**Your goal**
If pictures appear among the lines below, leave them out while you return exactly the lines from the one with "(178, 578) none" through the one with "[519,263,528,273] 3 -> [573,332,581,342] 2".

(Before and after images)

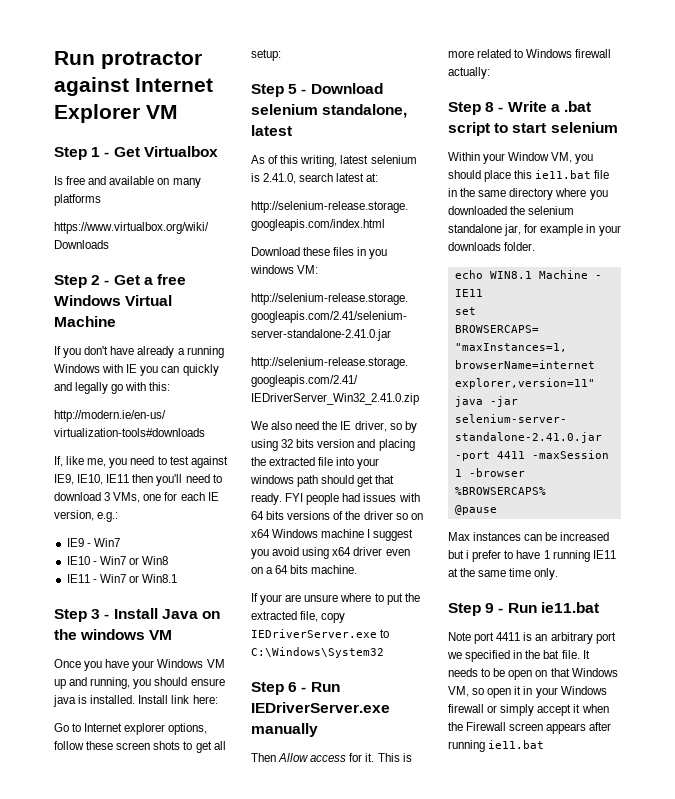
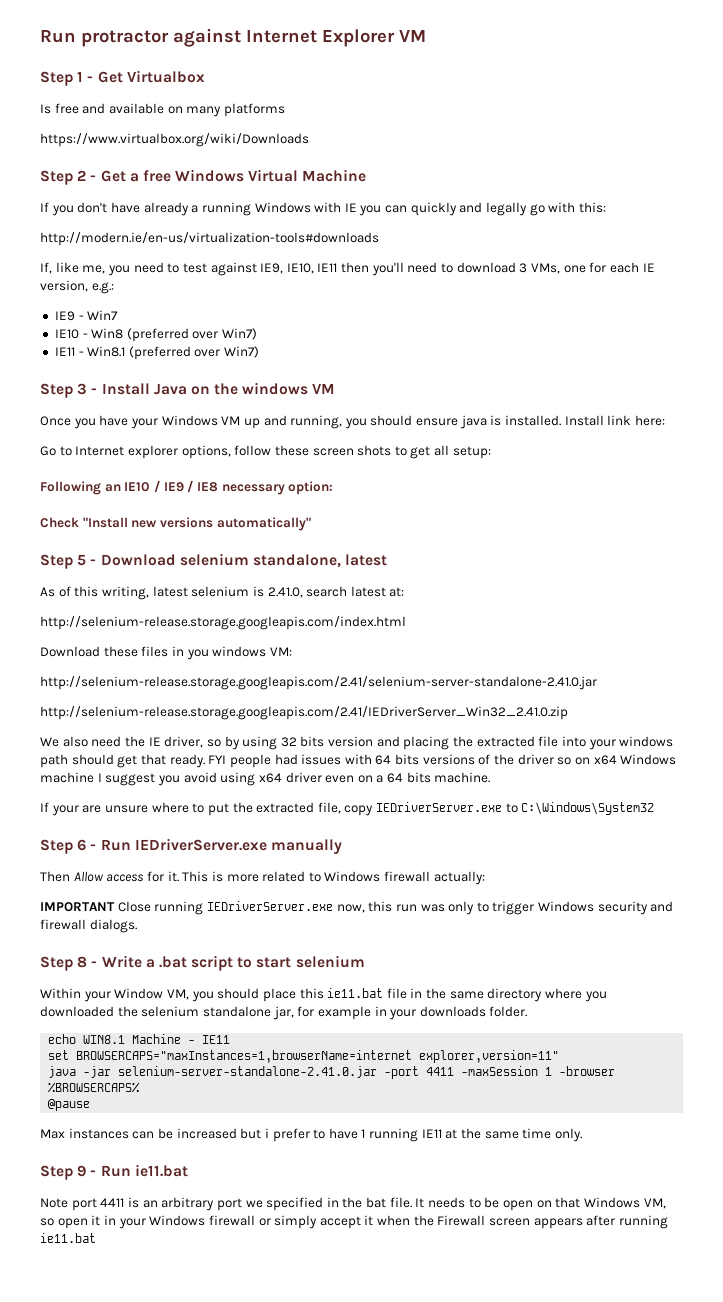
[99,556,139,565] Win7 or -> (88, 335) none
(169, 560) none -> [126,328,258,342] (preferred over Win7)
[99,574,139,583] Win7 or -> (84, 353) none
(178, 578) none -> [128,346,260,360] (preferred over Win7)
(281, 55) none -> [40,480,334,495] [40,517,311,531] // Following an IE10 / IE9 / IE8 necessary option: // Check "Install new versions automatically"
(490, 73) none -> [40,901,674,915] [40,919,137,933] // IMPORTANT Close running IEDriverServer.exe now, this run was only to trigger Windows security and firewall dialogs.

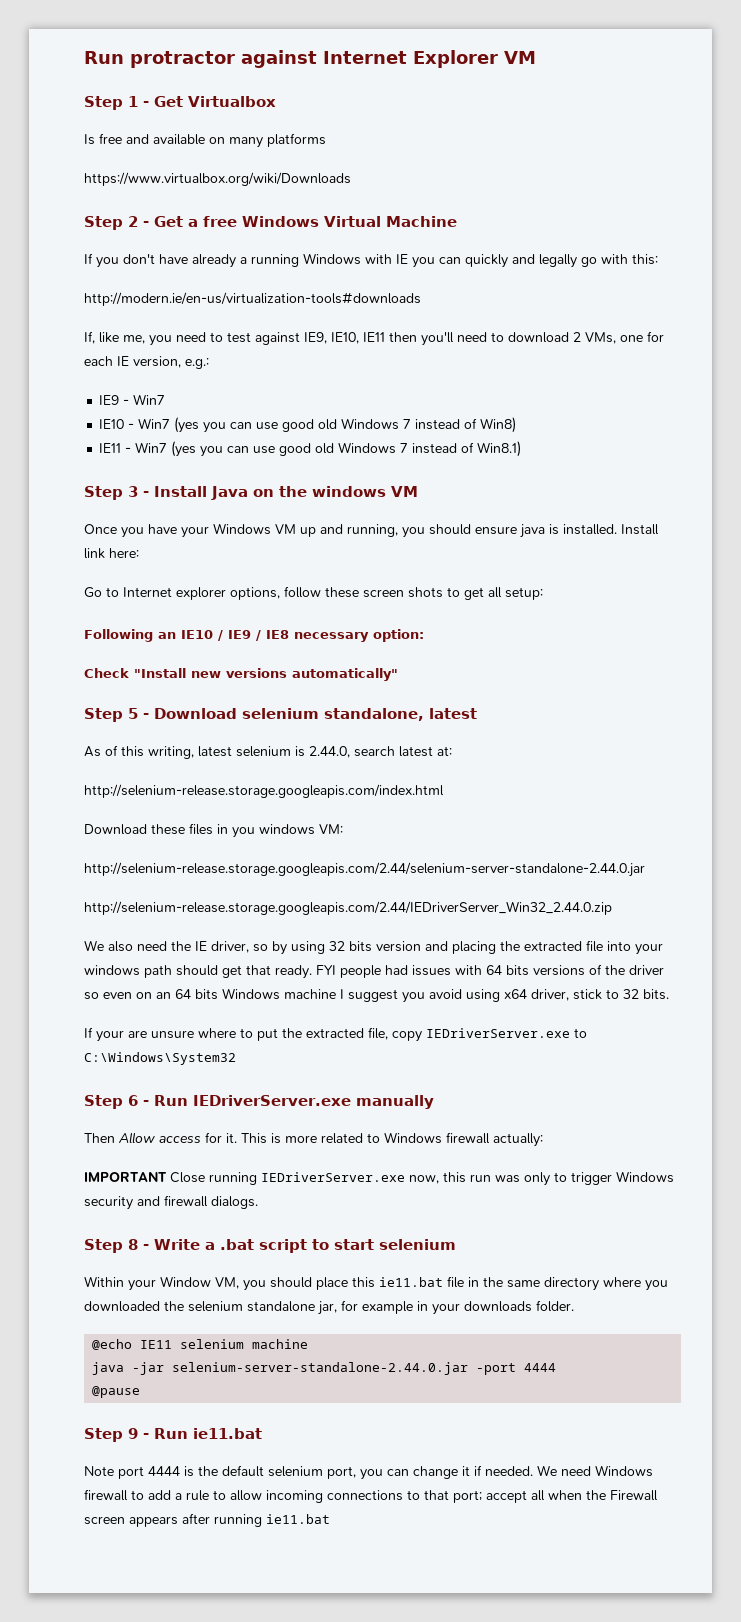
[519,263,528,273] 3 -> [573,332,581,342] 2
[91,328,258,342] [54,346,260,360] Win8 (preferred over Win7) // IE11 - Win8.1 (preferred over Win7) -> [138,417,517,433] [99,441,522,457] Win7 (yes you can use good old Windows 7 instead of Win8) // IE11 - Win7 (yes you can use good old Windows 7 instead of Win8.1)
[267,587,303,598] 2.41.0, -> [309,746,350,758] 2.44.0,
[40,676,597,690] [40,706,568,720] http://selenium-release.storage.googleapis.com/2.41/selenium-server-standalone-2.41.0.jar // http://selenium-release.storage.googleapis.com/2.41/IEDriverServer_Win32_2.41.0.zip -> [84,862,645,877] [84,901,612,915] http://selenium-release.storage.googleapis.com/2.44/selenium-server-standalone-2.44.0.jar // http://selenium-release.storage.googleapis.com/2.44/IEDriverServer_Win32_2.44.0.zip
[574,755,617,765] on x64 -> [103,989,218,1000] even on an 64 bits
[285,772,491,783] driver even on a 64 bits machine. -> [531,989,669,1001] driver, stick to 32 bits.
[48,1034,231,1044] [48,1050,560,1063] [48,1066,616,1079] [48,1082,141,1093] [48,1099,91,1111] [40,1128,582,1142] echo WIN8.1 Machine - IE11 // set BROWSERCAPS="maxInstances=1,browserName=internet explorer,version=11" // java -jar selenium-server-standalone-2.41.0.jar -port 4411 -maxSession 1 -browser %BROWSERCAPS% // @pause // Max instances can be increased but i prefer to have 1 running IE11 at the same time only. -> [92,1339,309,1350] [92,1362,557,1375] [92,1386,141,1398] @echo IE11 selenium machine // java -jar selenium-server-standalone-2.44.0.jar -port 4444 // @pause
[100,1197,666,1211] [40,1215,374,1229] 4411 is an arbitrary port we specified in the bat file. It needs to be open on that Windows VM, so open it in your Windows firewall or simply accept it -> [148,1465,653,1480] [84,1489,545,1503] 4444 is the default selenium port, you can change it if needed. We need Windows firewall to add a rule to allow incoming connections to that port; accept all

**Task solution**
(178, 578) none -> [128,346,260,360] (preferred over Win7)
(281, 55) none -> [40,480,334,495] [40,517,311,531] // Following an IE10 / IE9 / IE8 necessary option: // Check "Install new versions automatically"
(490, 73) none -> [40,901,674,915] [40,919,137,933] // IMPORTANT Close running IEDriverServer.exe now, this run was only to trigger Windows security and firewall dialogs.

[519,263,528,273] 3 -> [573,332,581,342] 2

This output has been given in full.